• _What to do_: Which of the lines below include "Liberation"? Each one should be copied out.

• _Input data_:
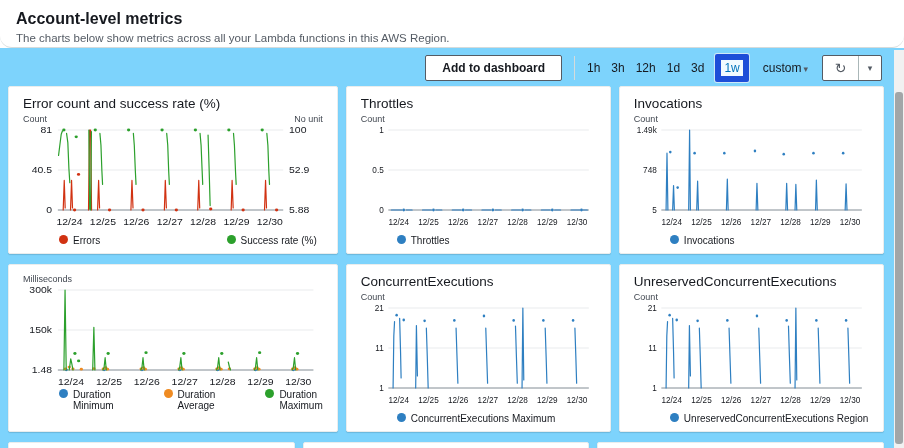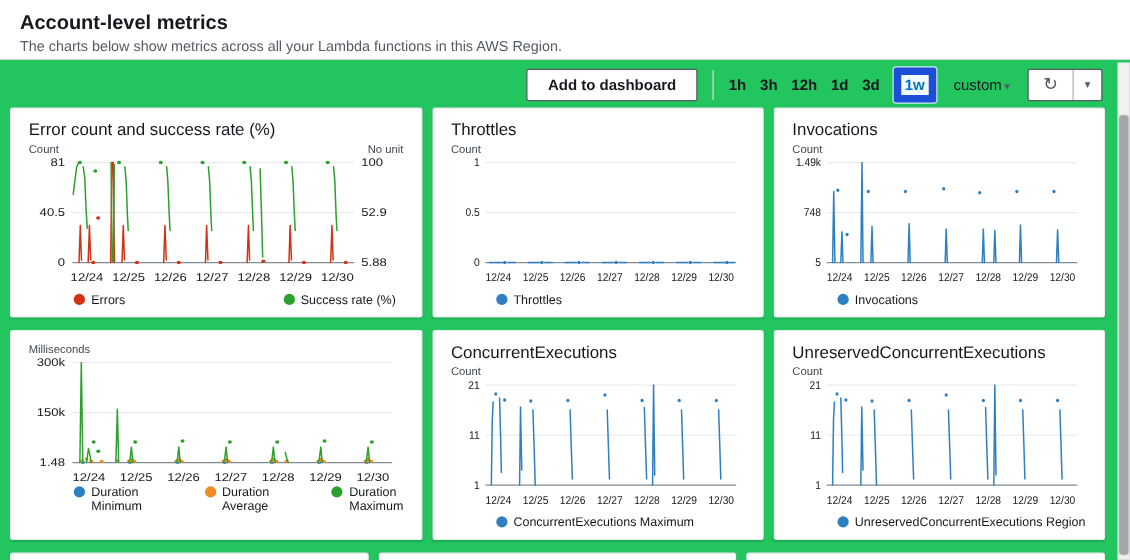--- a/index.html
+++ b/index.html
@@ -1,25 +1,25 @@
 <!DOCTYPE html>
 <html><head>
 <meta charset="utf-8">
 <style>
   * { margin:0; padding:0; box-sizing:border-box; }
   html,body { width:904px; height:448px; overflow:hidden; font-family:"Liberation Sans",sans-serif; background:#fff; color:#16191f; }
-  .page-header { background:#fff; padding:10px 16px 9px; border-bottom:1px solid #d5dbdb; height:48px; }
+  .page-header { background:#fff; padding:10px 16px 9px; border-bottom:1px solid #d5dbdb; height:48px;border-radius:12px; }
   .page-title { font-size:16px; font-weight:bold; color:#16191f; }
   .page-subtitle { font-size:11.5px; color:#545b64; margin-top:4px; }
-  .content { background:#22c55e; height:400px; position:relative; }
+  .content { background:#7dd3fc; height:400px; position:relative; }
   .toolbar { display:flex; justify-content:flex-end; align-items:center; padding:8px 22px 6px 8px; height:38px; }
   .btn-secondary { background:#fff; border:1px solid #545b64; border-radius:2px; font-size:12px; font-weight:bold; color:#16191f; padding:4px 16px; height:26px; cursor:pointer; font-family:"Liberation Sans",sans-serif; }
   .toolbar-divider { width:1px; height:24px; background:#d5dbdb; margin:0 12px; }
   .ranges { display:flex; align-items:center; gap:11px; margin-right:14px; }
-  .range-item { font-size:12px; font-weight:700; color:#16191f; cursor:pointer; }
+  .range-item { font-size:12px; font-weight:400; color:#16191f; cursor:pointer; }
   .range-item.selected { color:#0073bb; border:6px solid #1d4ed8; background:#f1faff; border-radius:2px; padding:1px 3px; box-shadow:0 0 0 1px #cfe8f7; }
   .range-custom { font-size:12px; font-weight:500; color:#16191f; cursor:pointer; }
   .range-custom .caret { font-family:"DejaVu Sans",sans-serif; font-size:9px; color:#545b64; margin-left:2px; }
   .refresh-split { display:flex; border:1px solid #545b64; border-radius:2px; background:#fff; height:26px; overflow:hidden; }
   .refresh-btn { width:36px; display:flex; align-items:center; justify-content:center; cursor:pointer; border-right:1px solid #aab7b8; font-family:"DejaVu Sans",sans-serif; font-size:14px; color:#545b64; }
   .refresh-caret { width:22px; display:flex; align-items:center; justify-content:center; cursor:pointer; font-family:"DejaVu Sans",sans-serif; font-size:9px; color:#545b64; }
   .cards { display:grid; grid-template-columns:repeat(3,1fr); gap:10px 8px; padding:0 20px 0 8px; }
   .card { background:#fff; border:1px solid #eaeded; border-radius:2px; box-shadow:0 1px 1px rgba(0,28,36,0.15); padding:9px 14px 4px; height:168px; }
   .card-title { font-size:13.5px; font-weight:500; color:#16191f; margin-bottom:3px; }
   .units { display:flex; justify-content:space-between; font-size:9px; color:#414750; height:12px;gap:13px; }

• _Answer section_:
   html,body { width:904px; height:448px; overflow:hidden; font-family:"Liberation Sans",sans-serif; background:#fff; color:#16191f; }
   .btn-secondary { background:#fff; border:1px solid #545b64; border-radius:2px; font-size:12px; font-weight:bold; color:#16191f; padding:4px 16px; height:26px; cursor:pointer; font-family:"Liberation Sans",sans-serif; }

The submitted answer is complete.